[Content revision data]
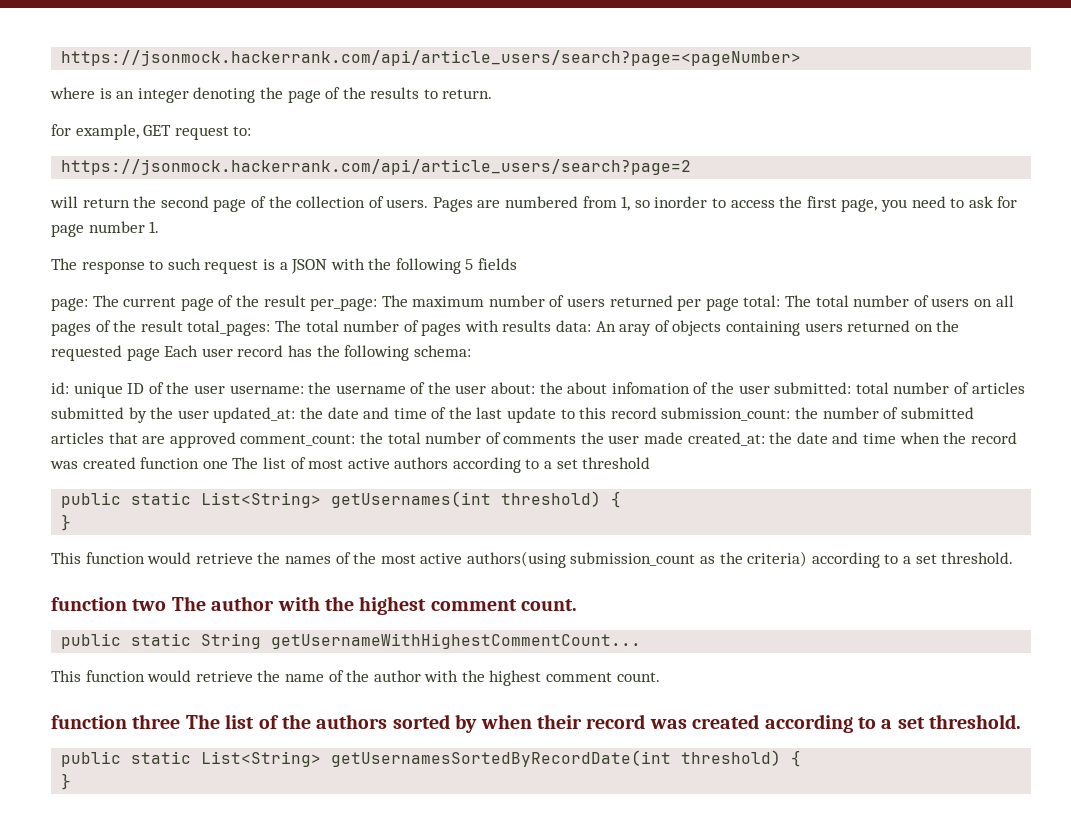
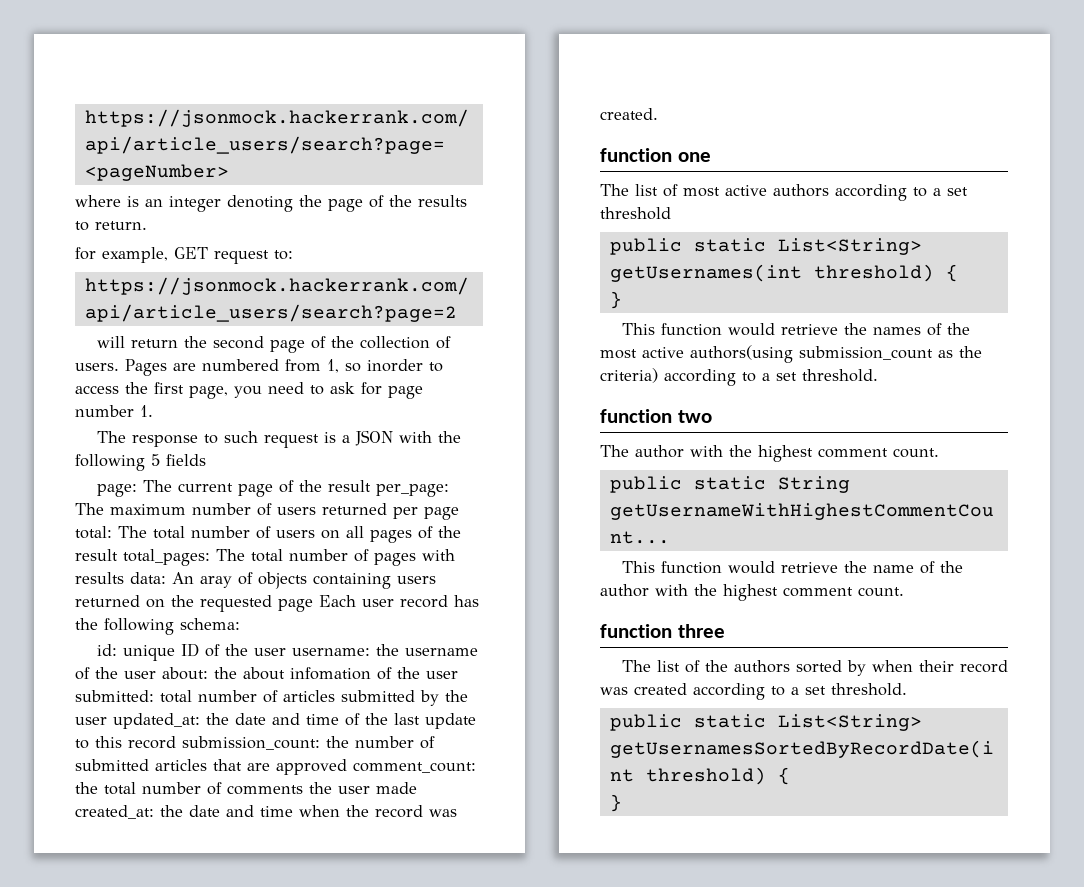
- the date and time when the record was created function one The list of most active authors according to a set threshold
+ the date and time when the record was created.
+ function one
+ The list of most active authors according to a set threshold
- function two The author with the highest comment count.
+ function two
+ The author with the highest comment count.
- function three The list of the authors sorted by when their record was created according to a set threshold.
+ function three
+ The list of the authors sorted by when their record was created according to a set threshold.

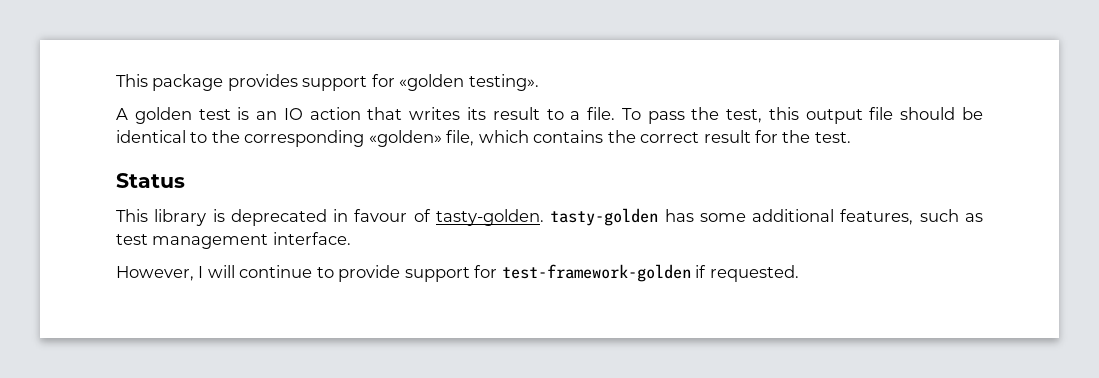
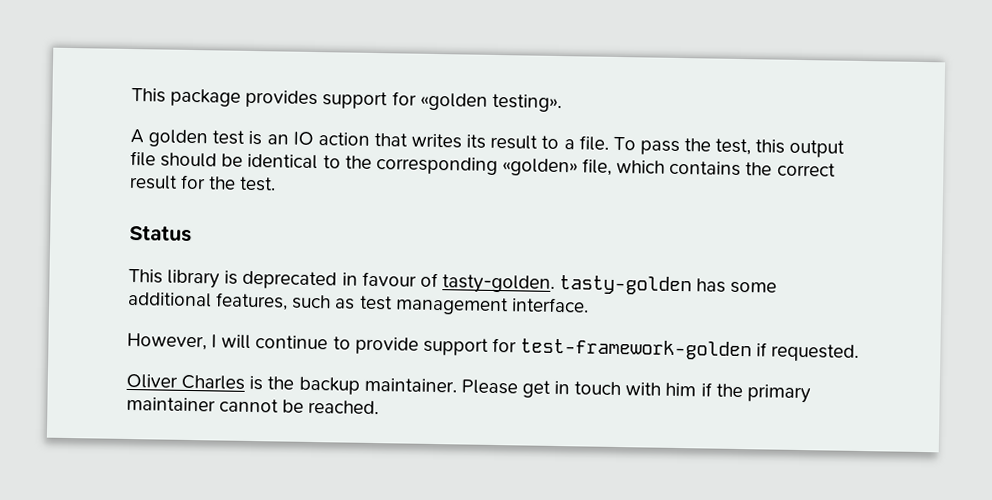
+ Oliver Charles is the backup maintainer. Please get in touch with him if the primary maintainer cannot be reached.

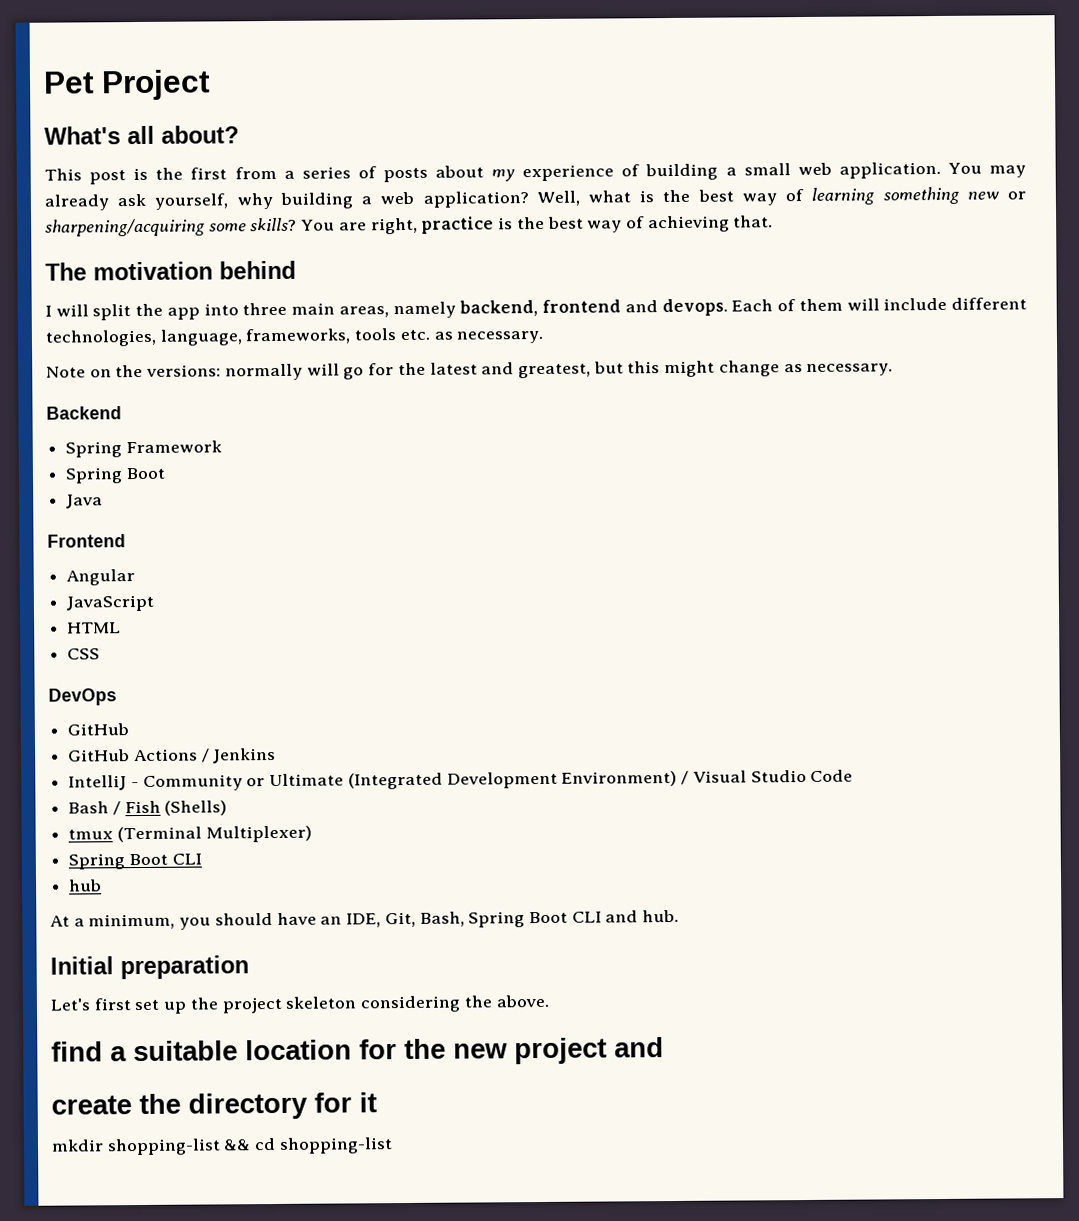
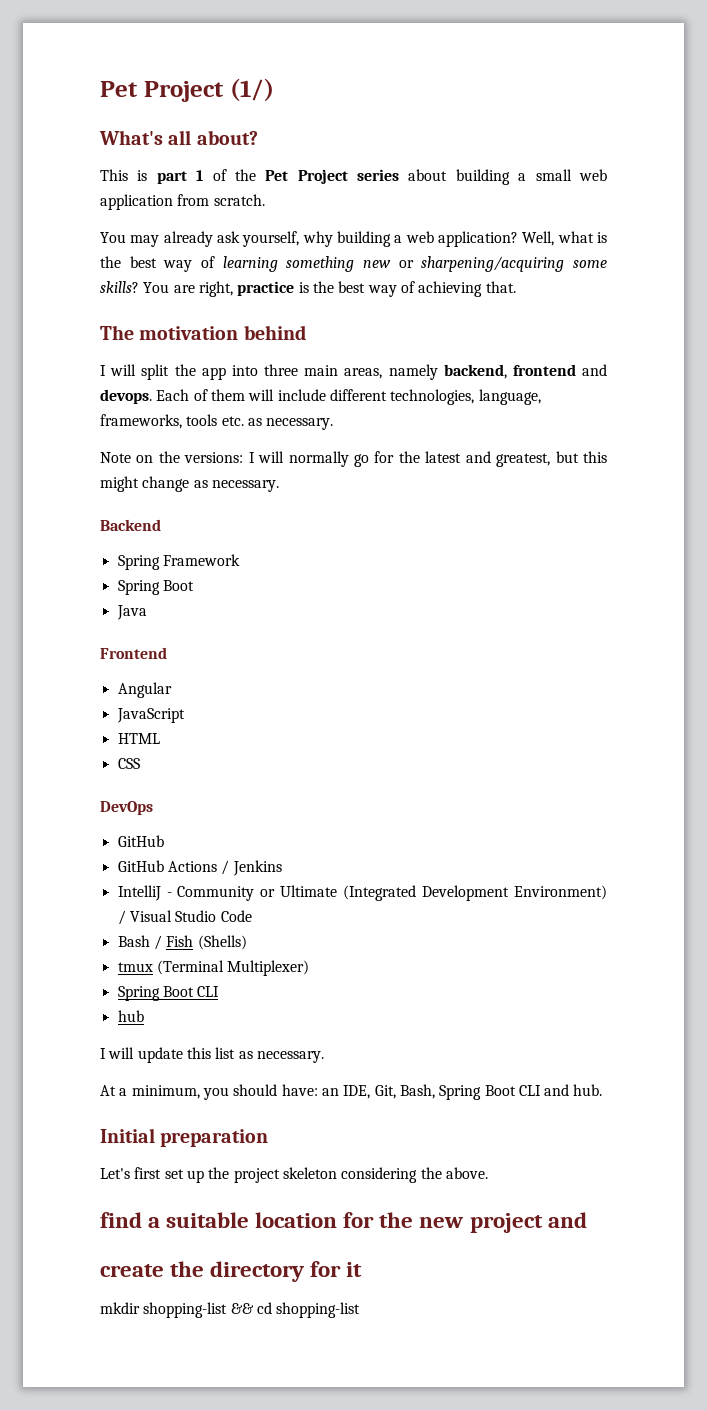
- Pet Project
+ Pet Project (1/)
- This post is the first from a series of posts about my experience of building a small web application. You may already ask yourself, why building a web application?
+ This is part 1 of the Pet Project series about building a small web application from scratch.
+ You may already ask yourself, why building a web application?
- Note on the versions: normally will go for the latest and greatest, but this might change as necessary.
+ Note on the versions: I will normally go for the latest and greatest, but this might change as necessary.
+ I will update this list as necessary.
- At a minimum, you should have an IDE, Git, Bash, Spring Boot CLI and hub.
+ At a minimum, you should have: an IDE, Git, Bash, Spring Boot CLI and hub.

**HOW TO COMPLETE THIS TASK**
Among the records, find the lines that contain "three" and copy each of them.

**FINISHED TASK**
- function three The list of the authors sorted by when their record was created according to a set threshold.
+ function three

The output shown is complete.